Abstract: FR-PO767
Natural Killer Cell Activity Is Increased in Chronic Active Antibody-Mediated Rejection (caABMR) of Human Kidney Allografts
Session Information
- Transplantation: Clinical - Biomarkers
November 04, 2022 | Location: Exhibit Hall, Orange County Convention Center‚ West Building
Abstract Time: 10:00 AM - 12:00 PM
Category: Transplantation
- 2002 Transplantation: Clinical
Authors
- Rahim, Shab E Gul, Weill Cornell Medicine, New York, New York, United States
- Varma, Elly, Weill Cornell Medicine, New York, New York, United States
- Salinas, Thalia, Weill Cornell Medicine, New York, New York, United States
- Li, Carol Y., Weill Cornell Medicine, New York, New York, United States
- Snopkowski, Catherine, Weill Cornell Medicine, New York, New York, United States
- Salvatore, Steven, Weill Cornell Medicine, New York, New York, United States
- Seshan, Surya V., Weill Cornell Medicine, New York, New York, United States
- Dadhania, Darshana M., Weill Cornell Medicine, New York, New York, United States
- Suthanthiran, Manikkam, Weill Cornell Medicine, New York, New York, United States
- Muthukumar, Thangamani, Weill Cornell Medicine, New York, New York, United States
Background
caABMR of the kidney allograft has several unique clinicopathological features that are distinct from acute ABMR. Using RNA sequencing of kidney allograft biopsies, we tested the hypothesis that caABMR is characterized by heightened natural killer (NK) cell activity.
Methods
We studied 57 biopsies from 57 adult kidney transplant recipients; 18 surveillance biopsies reported as No Rejection (normal) and 39 for-cause biopsies reported as caABMR (N=15), acute ABMR (N=7), and TCMR (N=17).
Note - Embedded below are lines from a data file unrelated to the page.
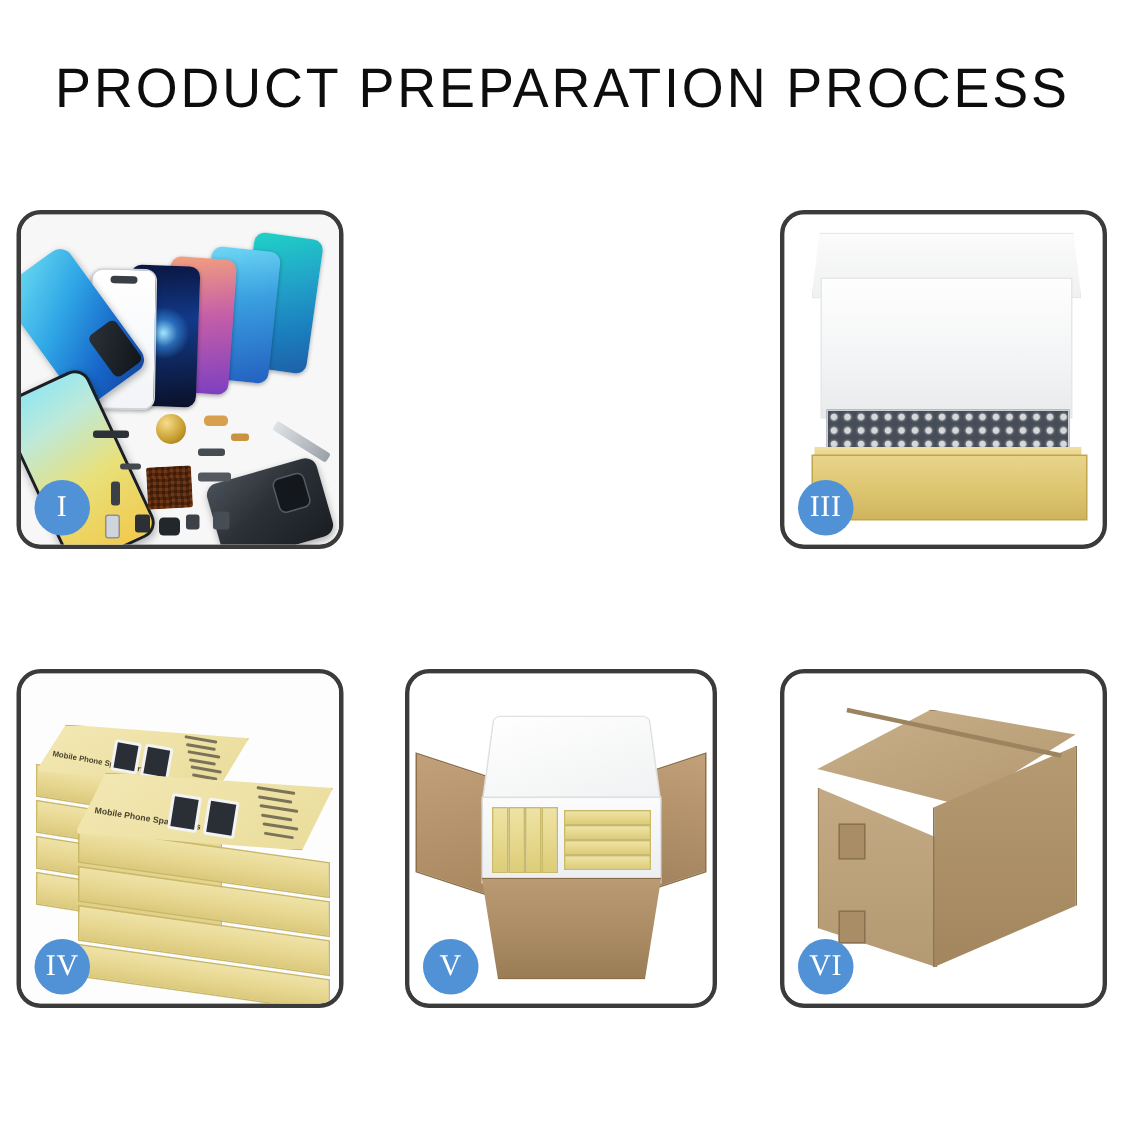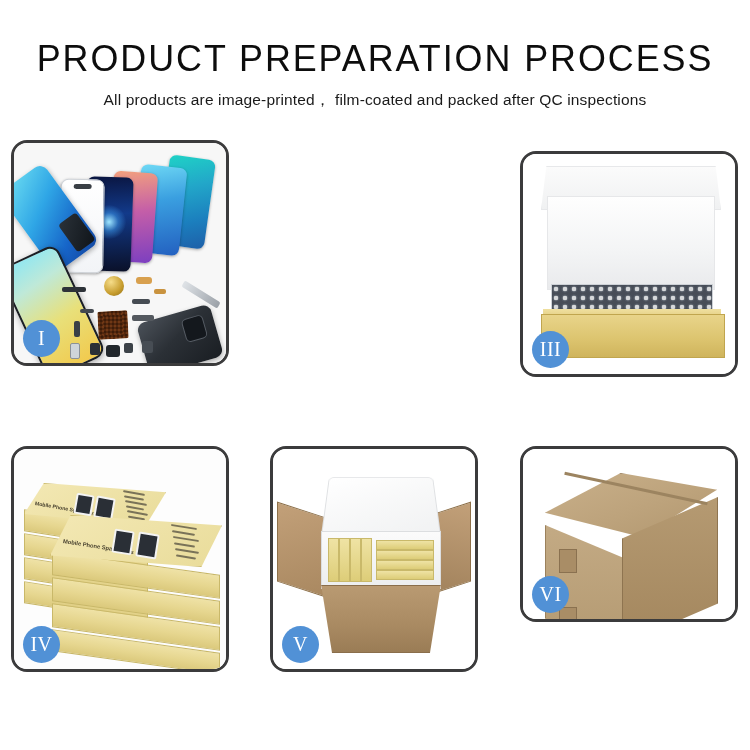--- a/index.html
+++ b/index.html
@@ -348,7 +348,6 @@
 
 <div id="header">
   <h1 id="title">PRODUCT PREPARATION PROCESS</h1>
-  <p id="subtitle">All products are image-printed， film-coated and packed after QC inspections</p>
 </div>
 
 <div id="grid">

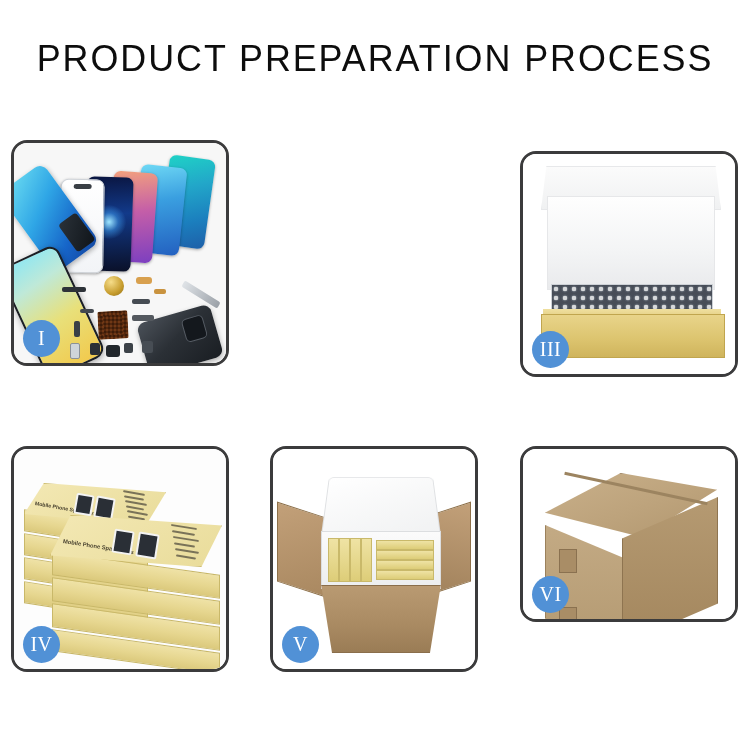--- a/index.html
+++ b/index.html
@@ -383,7 +383,7 @@
   </div>
 
 
-  <div class="panel" style="left:520px; top:4px; width:218px; height:226px;margin-top:11px;">
+  <div class="panel" style="left:520px; top:4px; width:218px; height:226px;">
     <div class="panel-photo">
       <div class="p3-bg"></div>
       <div class="lidflap"></div>

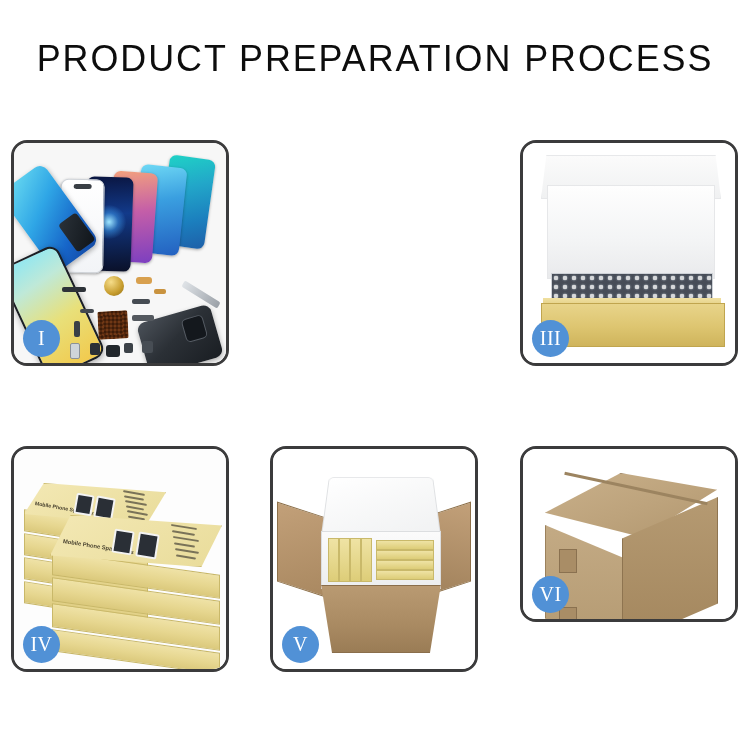--- a/index.html
+++ b/index.html
@@ -465,7 +465,7 @@
     <div class="badge">V</div>
   </div>
 
-  <div class="panel" style="left:520px; top:310px; width:218px; height:176px;">
+  <div class="panel" style="left:520px; top:310px; width:218px; height:226px;">
     <div class="panel-photo">
       <div class="p6-bg"></div>
       <div class="c6-top"></div>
Biopsies were independently assessed by two transplant pathologists using immunofluorescence, light, and electron microscopy. Individual cDNA libraries were prepared from each RNA sample, pooled, and sequenced on an Illumina sequencer. All quality measures were met. Standard tools were used for bioinformatic analysis.
Results
There were 1425 upregulated and 29 downregulated genes that were different (two-fold difference and P-FDR<0.05) between caABMR and No Rejection biopsies. Among the 391 highly overexpressed genes (four-fold difference and P-FDR<0.05) between caABMR and No rejection, 60 were specific for caABMR (Fig 1A). Cell-type annotation of these 60 genes revealed an increase in NK cells (Fig 1B). Several genes involved in the NK cell-mediated cytotoxicity pathway were upregulated in caABMR. Deconvolution analysis revealed an increased proportion of NK cells in caABMR (Fig 1C). Gene set variation analysis score for the NK cell cytotoxicity pathway set of 133 genes was highest for caABMR (Figure 1D). In addition, tissue expression of the terminal complement protein C9 was increased in acute AMBR but not in caABMR compared to No Rejection.
Conclusion
Our findings of heightened NK cell activity in caABMR suggest that the antibody-dependent cellular cytotoxicity pathway mediated by NK cells likely plays a major in mediating tissue injury in caABMR.